M. Butt: Rien dans la loi n'empêche d'étudier un document que possède déjà le ministère.
Mme Minna: Qui est dans le système.
M. Butt: C'est exact. La raison pour laquelle il y a eu saisie peut avoir un effet déterminant pour ce qui est de savoir si l'on peut accorder ou non le droit d'établissement, le statut d'immigrant reçu.
Mme Minna: D'accord. Ma prochaine question concerne l'éducation. Je crois savoir - et je peux me tromper - que pour l'éducation postsecondaire, les étudiants ayant atteint cet âge qui n'ont pas le statut d'immigrant reçu ne peuvent obtenir de prêt. Cela serait le seul obstacle. Ayant parlé à des gens, je crois savoir que les universités traitent en fait ces étudiants comme des étudiants étrangers.
M. LeBane: Je ne peux dire ce qu'il en est de ces personnes, mais pour ce qui est des différences dans les frais de scolarité, si les universités exigent des frais plus élevés que ceux que paieraient normalement un citoyen canadien, elles n'en ont pas le droit de le faire, du moins en Ontario. Nous avons étudié cette question.
J'ai un texte de la province d'Ontario qui s'intitule «Policy on International Student Fees». Il y est dit:
- Étudiants exemptés des frais de scolarité pour les institutions internationales
- Certaines catégories d'étudiants internationaux demeureront admissibles aux subventions
provinciales et ne seront pas obligés de payer des frais de scolarité plus élevés que ceux qu'on
exige des étudiants canadiens.
- L'exemption pour les étudiants internationaux s'applique aux visiteurs et aux personnes à leur
charge...
- Et ces personnes à charge sont énumérées, y compris celles qui sont officiellement reconnues
comme réfugiés au sens de la Convention.
Mme Minna: Je suis heureuse de vous avoir posé cette question. Comme je l'ai dit, l'une des personnes qui ont fait des remarques à ce sujet est en fait un député provincial de l'Ontario qui avait plusieurs électeurs dans ce cas-là. Je lui ai bien dit que non, ce n'était pas le cas, et il insistait pour dire que oui, on les traitait comme des étudiants étrangers. C'est pour ça que je voulais une clarification.
M. LeBane: J'ai le texte.
Mme Minna: J'aimerais en obtenir une copie pour la lui transmettre.
M. LeBane: Oui.
Mme Minna: Merci.
La présidente: Encore une fois, j'invoquerai ma prérogative pour poser une question. Pardonnez-moi de le dire, mais on n'y a pas encore répondu. Je pense que c'est une question que veulent poser la plupart des députés.

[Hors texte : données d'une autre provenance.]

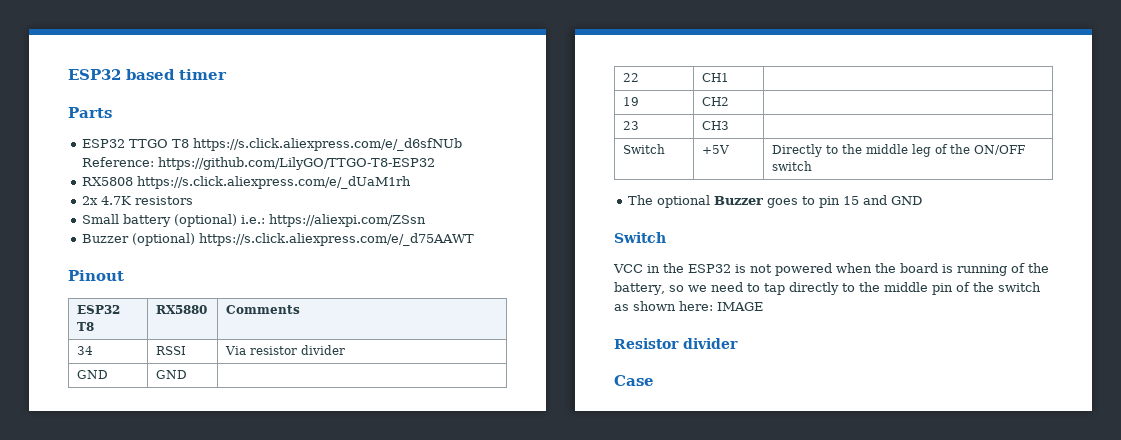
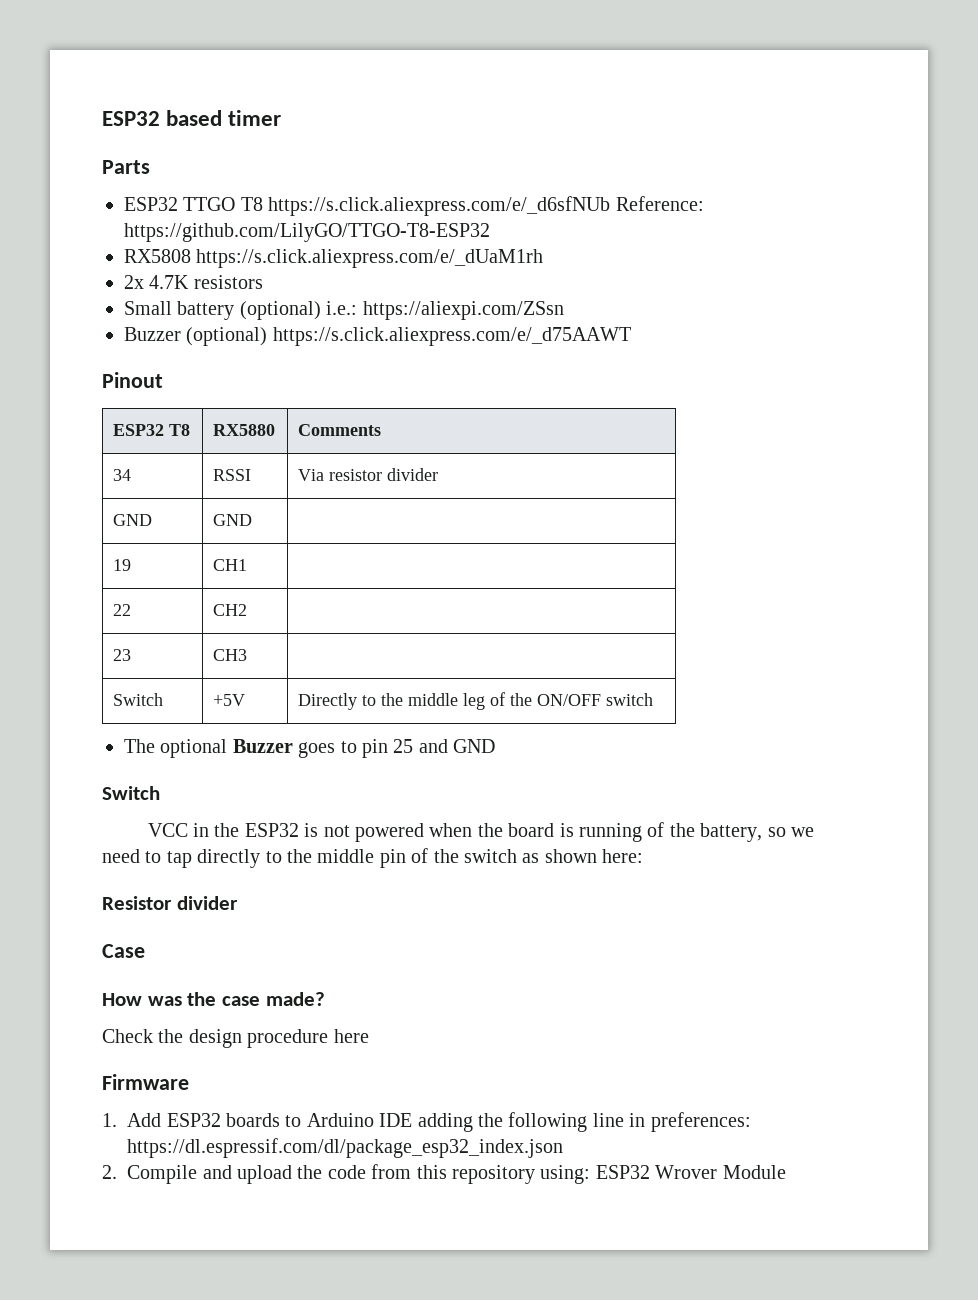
[622,73,639,82] 22 -> [112,559,131,571] 19
[622,97,639,106] 19 -> [112,604,131,616] 22
[843,196,860,205] 15 -> [393,739,414,753] 25
[717,302,763,311] IMAGE -> (644, 856) none
(654, 380) none -> [102,992,325,1006] [102,1029,369,1048] [102,1074,189,1090] [102,1112,751,1132] [127,1138,564,1158] [102,1164,786,1184] // How was the case made? // Check the design procedure here // Firmware // 1. Add ESP32 boards to Arduino IDE adding the following line in preferences: https://dl.espressif.com/dl/package_esp32_index.json // 2. Compile and upload the code from this repository using: ESP32 Wrover Module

S'il faut cinq ans pour s'assurer qu'une personne vivant dans notre pays n'est pas un criminel, pourquoi n'entamons-nous pas le processus dès que la personne est déclarée immigrant reçu? C'est à mon avis une donnée essentielle dans ce règlement.
M. LeBane: Dès que la personne obtient le statut d'immigrant reçu?

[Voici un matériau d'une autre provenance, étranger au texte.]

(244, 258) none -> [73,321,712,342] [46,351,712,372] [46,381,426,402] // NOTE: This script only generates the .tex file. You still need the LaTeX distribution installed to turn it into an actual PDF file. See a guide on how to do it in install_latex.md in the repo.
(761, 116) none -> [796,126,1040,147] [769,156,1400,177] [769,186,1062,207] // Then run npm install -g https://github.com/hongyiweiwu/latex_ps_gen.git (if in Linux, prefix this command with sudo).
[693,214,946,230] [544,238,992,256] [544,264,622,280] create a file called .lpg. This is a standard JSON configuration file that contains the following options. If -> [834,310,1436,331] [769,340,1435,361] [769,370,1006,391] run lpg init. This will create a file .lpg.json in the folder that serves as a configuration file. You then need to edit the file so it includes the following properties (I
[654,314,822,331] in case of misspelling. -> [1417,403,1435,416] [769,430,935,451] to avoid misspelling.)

La présidente: Dès qu'on sait qu'elle est au Canada. Par exemple, certaines de ces personnes sont déjà ici depuis deux ans.
M. LeBane: Je vois.
Il a été décidé que le processus de détermination du statut de réfugié visait à déterminer si la personne répond aux exigences du Canada relativement à la protection. Aux termes de ce processus, qui distinct, on se demande si la personne en question répond aux exigences du statut d'immigrant reçu et cela soulève d'autres questions. La question du document de voyage ou du document d'identité fait l'objet d'un processus séparé. Répondre aux exigences du statut d'immigrant reçu, c'est séparé...

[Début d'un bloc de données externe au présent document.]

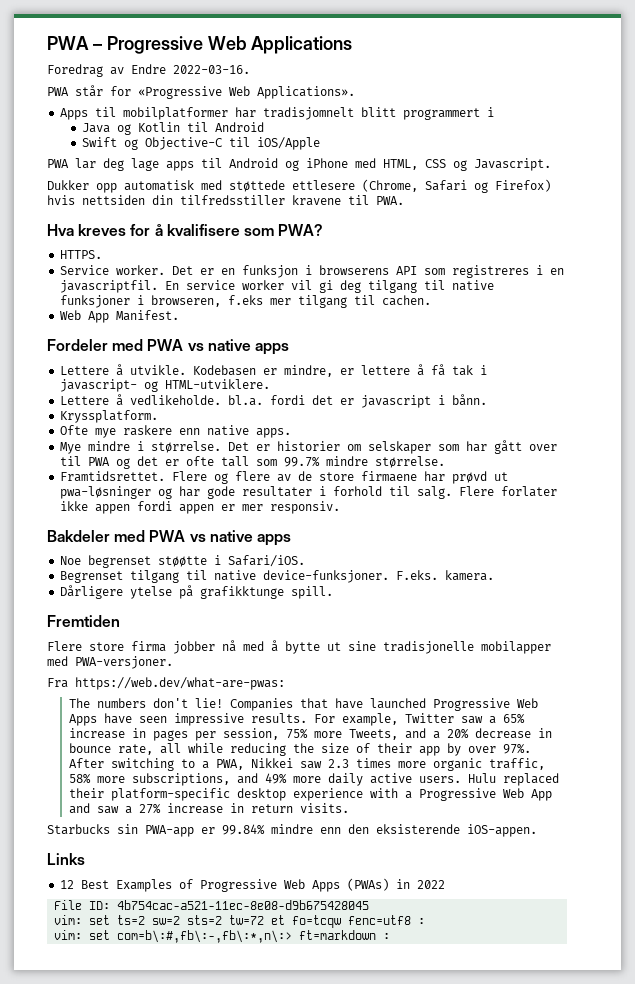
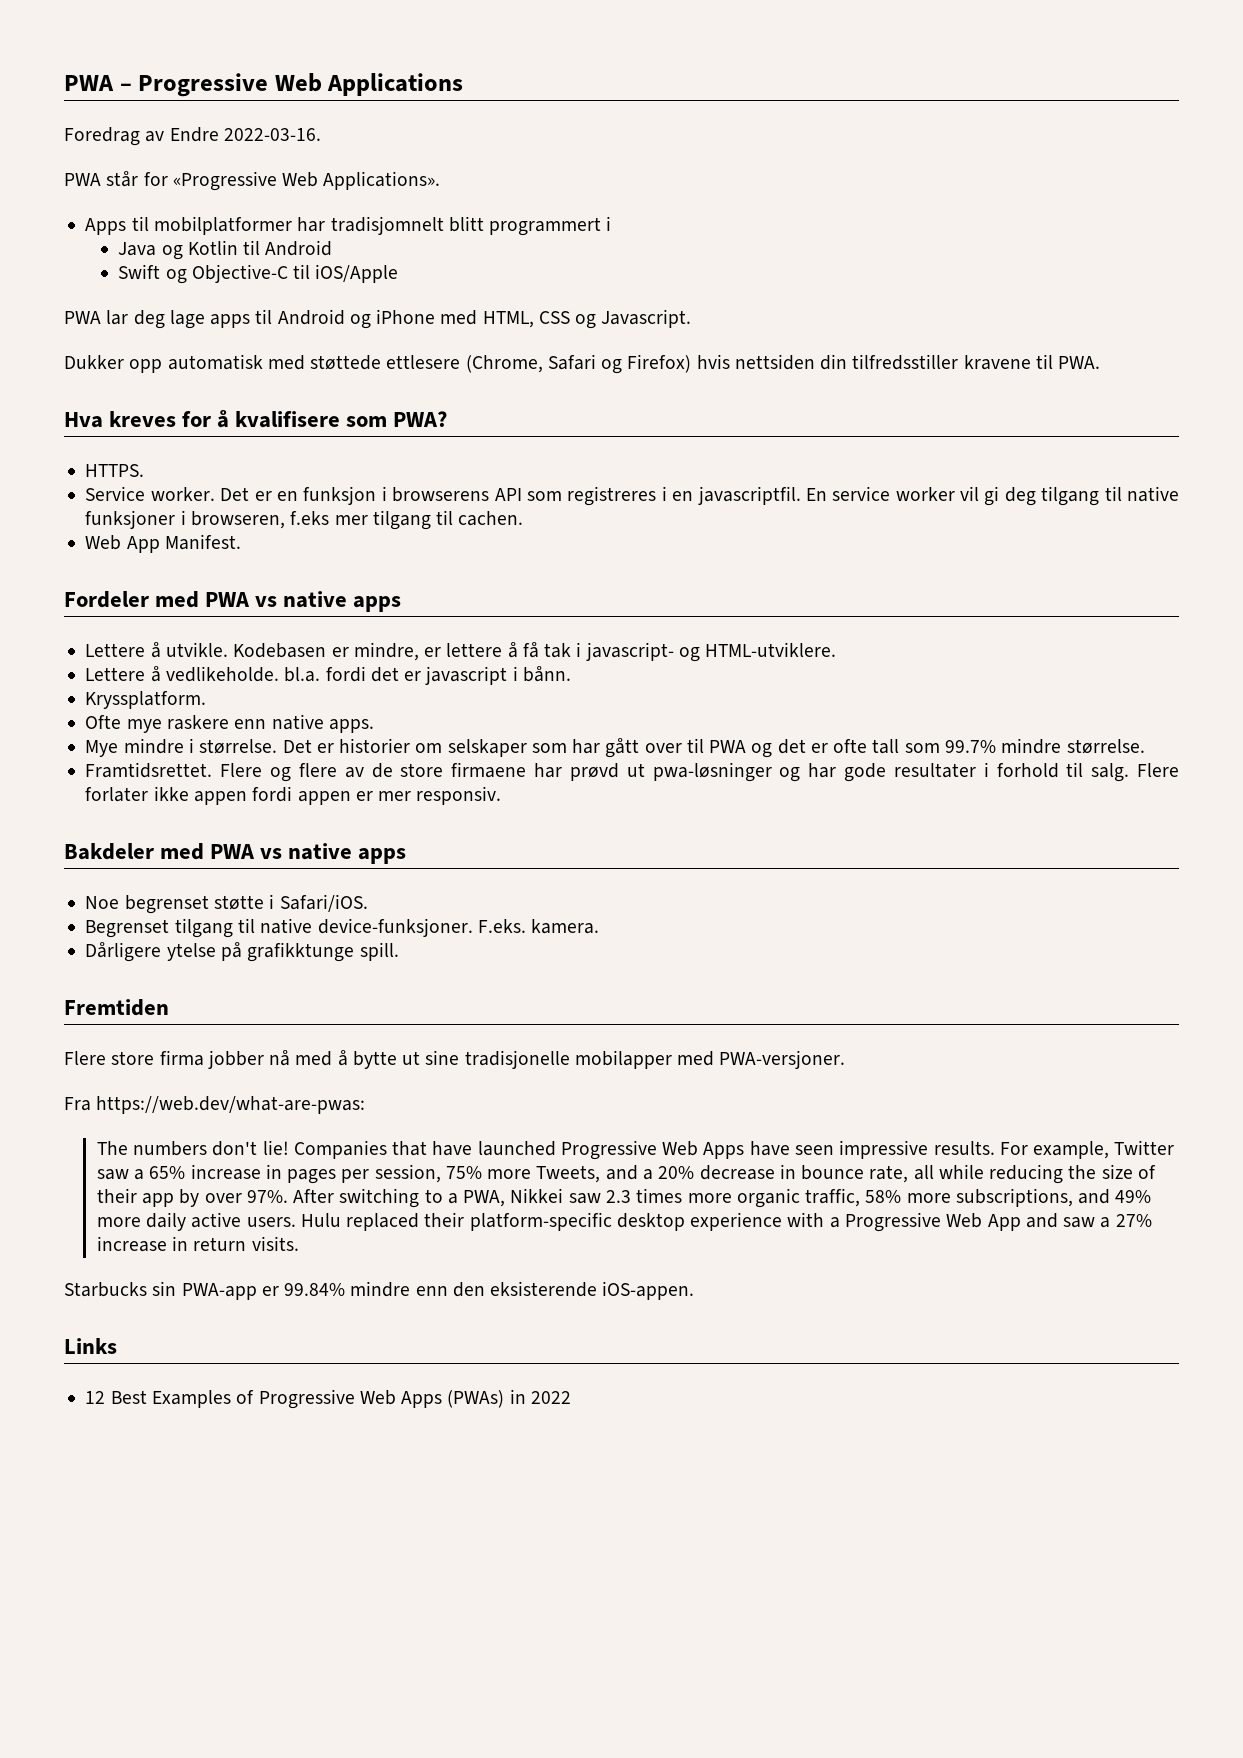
[158,556,208,567] støøtte -> [213,895,264,910] støtte
[54,900,370,910] [54,915,426,928] [54,930,391,943] // File ID: 4b754cac-a521-11ec-8e08-d9b675428045 // vim: set ts=2 sw=2 sts=2 tw=72 et fo=tcqw fenc=utf8 : // vim: set com=b\:#,fb\:-,fb\:*,n\:> ft=markdown : -> (571, 1397) none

La présidente: C'est ce que je veux savoir. Pourquoi sépare-t- on les deux processus?
M. LeBane: Parce que nous les considérons comme deux processus distincts. Dans un cas, il s'agit de déterminer le statut de réfugié, et dans l'autre, il s'agit de savoir si la personne répond aux exigences du statut d'immigrant reçu.
La présidente: Vous invoquez des facteurs relatifs à la sécurité et à la criminalité pour motiver votre position. Pendant que se déroule le processus de la CISR, j'imagine qu'entre-temps les agents d'immigration vérifient également si la personne a un casier judiciaire ou si elle pose un risque pour la sécurité du Canada. Je ne comprends toujours pas pourquoi vous séparez ces deux processus.
Je demande ça parce qu'un processus n'entrave pas l'autre. C'est ce que je dis. Les deux sont parallèles. La vérification sécuritaire est faite en même temps que la CISR détermine le statut de réfugié.
M. LeBane: Mais l'objet de chaque processus est différent. L'objet du premier processus consiste à déterminer si l'on va accorder à une personne la protection qu'on accorde aux réfugiés. L'objet de l'autre processus consiste à déterminer si la personne peut obtenir le statut d'immigrant reçu et a droit aux avantages qui l'accompagnent.
La présidente: Je sais, mais pourquoi ne pas lui accorder ce statut au bout de trois ans, après qu'on a déterminé qu'elle est bel et bien réfugiée? Imaginons le scénario suivant. On a déterminé que la personne a le statut de réfugié, et cela a pris deux ou trois ans. On a déjà vérifié si elle pose un risque à la sécurité.
M. LeBane: On y a songé. La ministre, pour ce qui est de la pré-publication, croit qu'un délai de cinq ans donne plus d'assurances pour ce qui est d'établir l'identité.
La présidente: Mais qu'allez-vous apprendre au cours de ces trois années, que vous n'aurez pas appris au cours des deux premières années?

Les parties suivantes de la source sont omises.